Rooted in the Wrong Garden

I can clearly remember the day that I became acutely aware that I was different from other little 10-year-old girls. During the summers, my family had a big camper and we traveled across the country in that camper, staying at KOA Campgrounds whenever necessary. I loved camping and enjoyed swimming, hiking, and meeting new friends during our KOA Campground stays. One day, I was swimming and playing in the creek with three other little white girls. We went to the restroom to wash our hands from the dirt accumulated from our explorations. While washing my hands in the sink with one of those girls,  she looked at my hands and said “You can’t wash off your skin color huh? Is it always gonna be dirty?”
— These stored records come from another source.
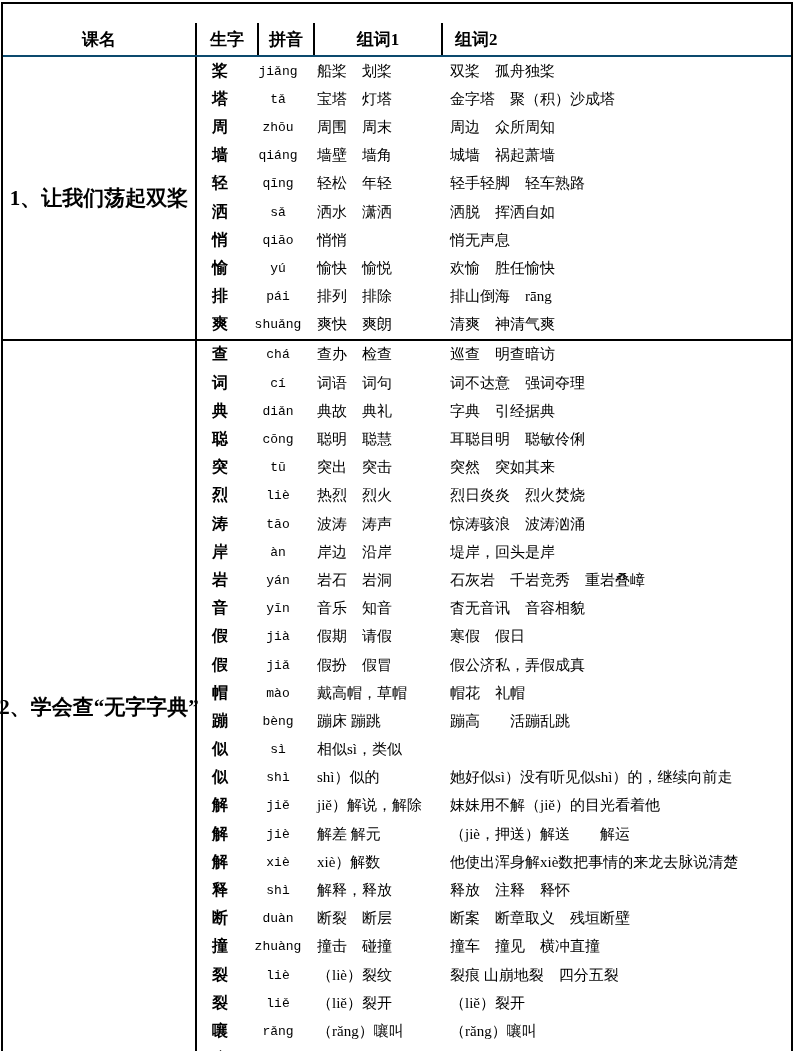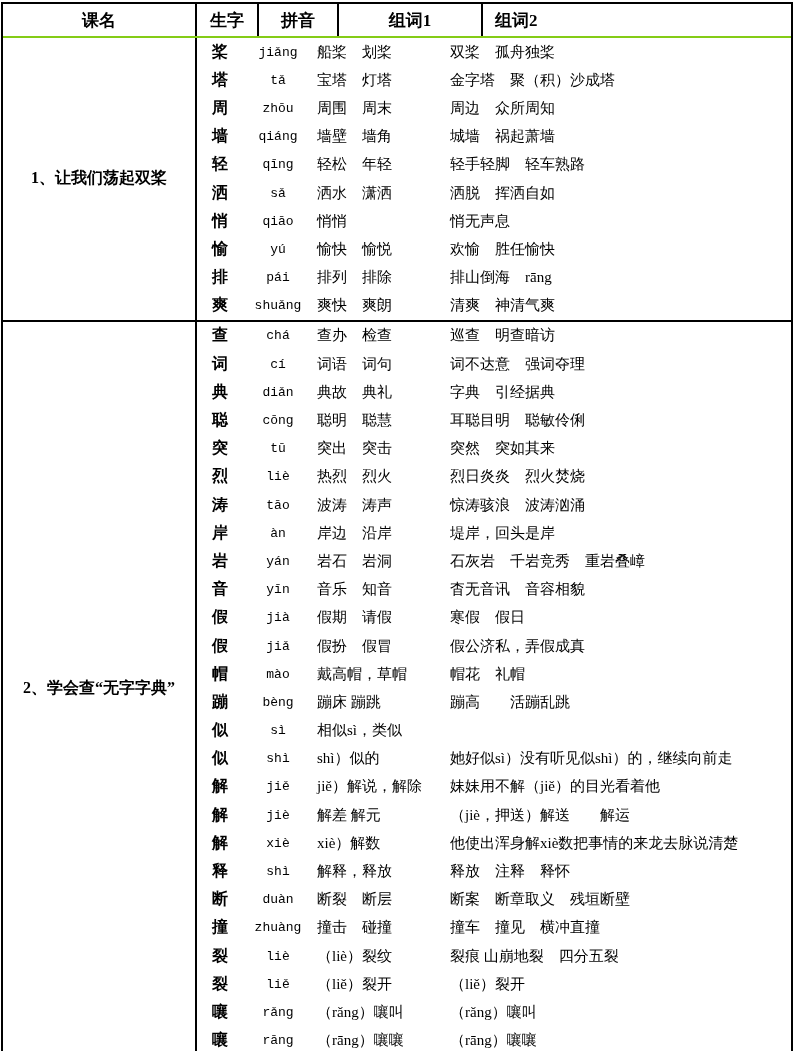--- a/index.html
+++ b/index.html
@@ -5,36 +5,36 @@
   html,body{margin:0;padding:0;background:#ffffff;}
   .page{
     width:796px;height:1051px;position:relative;background:#ffffff;
     color:#000;font-family:"Liberation Serif","DejaVu Serif",serif;
     overflow:hidden;box-sizing:border-box;
   }
   .table{
     position:absolute;left:1px;top:2px;width:792px;
     border:2px solid #000;border-bottom:none;box-sizing:border-box;
   }
-  .header-row{display:flex;height:32px;border-bottom:2px solid #84cc16;}
+  .header-row{display:flex;height:32px;border-bottom:2px solid #0c4a6e;margin-top:19px;}
   .hc{
     display:flex;align-items:center;justify-content:center;
     font-weight:bold;font-size:17px;box-sizing:border-box;white-space:nowrap;
   }
   .hc.c-title {width:194px;border-right:2px solid #000;}
   .hc.c-char  {width:62px;border-right:2px solid #000;}
-  .hc.c-pinyin{width:80px;border-right:2px solid #000;}
-  .hc.c-zuci1 {width:144px;border-right:2px solid #000;}
+  .hc.c-pinyin{width:56px;border-right:2px solid #000;}
+  .hc.c-zuci1 {width:128px;border-right:2px solid #000;}
   .hc.c-zuci2 {flex:1;justify-content:flex-start;padding-left:12px;border-radius:6px;}
   .section{display:flex;}
   .section.divided{border-bottom:2px solid #000;}
   .section-title{
     width:194px;border-right:2px solid #000;box-sizing:border-box;
     display:flex;align-items:center;justify-content:center;
-    font-weight:bold;font-size:16px;white-space:nowrap;
+    font-weight:bold;font-size:21px;white-space:nowrap;
   }
   .rows{flex:1;display:flex;flex-direction:column;}
   .row{display:flex;height:28.2px;align-items:center;white-space:nowrap;}
   .cell{box-sizing:border-box;overflow:visible;}
   .cell.char{width:46px;text-align:center;font-weight:bold;font-size:16px;}
   .cell.pinyin{
     width:70px;text-align:center;
     font-family:Liberation Mono, monospace;font-size:13px;
   }
   .cell.zuci1{width:128px;padding-left:4px;font-size:15px;}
I was surprised by her response but said “No, I am black and my skin color does not wash off.” I continued to play with the girls until it was time for me to return to my parents. I walked into the camper and told my mom what my newly found playmate said to me. My mother seemed a bit angered by what that girl said, but she did not seem surprised. When my father came into the camper, my mom told my father of the conversation. They explained that the little girl was taught by her parents that the color black was dirty and the color white was clean. Dad told me that little girl was probably told untrue things about anyone who looked different than her. Dad mentioned the term “bad roots.” At that time, I did not understand what he meant by that phrase, but now that I am an adult, I clearly understand his phrase.

That was the point in my young development, that my innocence was lost. Our roots are where we get our nourishment and substance to grow. As an adult, I often think about what our country would look like, if we did not have the shackles of slavery rooting in every square inch of its soil. They say that the love of money is the root of all evil, but where would this country be without the profits of slavery to till the land? America is so deeply rooted in racism and its caste systems of oppression; it makes it difficult to ponder better soil anywhere on this earth.

A country so rich in opportunities, yet so deeply rooted in the sins of its past. I had a theory that racism only existed in America and the rest of the world adopted a more modern approach to diversity. I tested that theory by traveling to Europe, Africa, and Asia. To my surprise, my theory was proved wrong. Bad roots have been planted in other parts of the world. It is disheartening to experience the sins of racism on foreign soil.

During a fall trip to Egypt, I returned home with some seeds given to me by my tour guide. He asked me if I was a gardener. I smiled and told him “YES” and that I absolutely loved gardening. He gave me the seed and requested that I plant them in spring. He assured me that these seeds would take root in “good soil.” I carefully stored those seeds in a small bag until the spring. I planted the seeds in May. Every day, I make sure that the seeds get plenty of light and water. Although I cannot mimic what the seed’s environment would be in Egypt, I hoped that my good faith and soil will help them grow into something beautiful.

I think about how those seeds will take root and grow into something good. I sometimes think about that little girl from the KOA Campground. I hope that she was “repotted” to a more diverse soil. I pray for better soil for all of us to grow as human beings living on this earth. I believe that it is possible for all of us to be “repotted” from sinful soil to rich, fertile soil as mentioned in John 15.

After all, Christ tells us in John 16:33 “In this world, you will have trouble” but we can be assured that God will always be there to watch over us, to shade and protect us. I can think of no better gardener than God.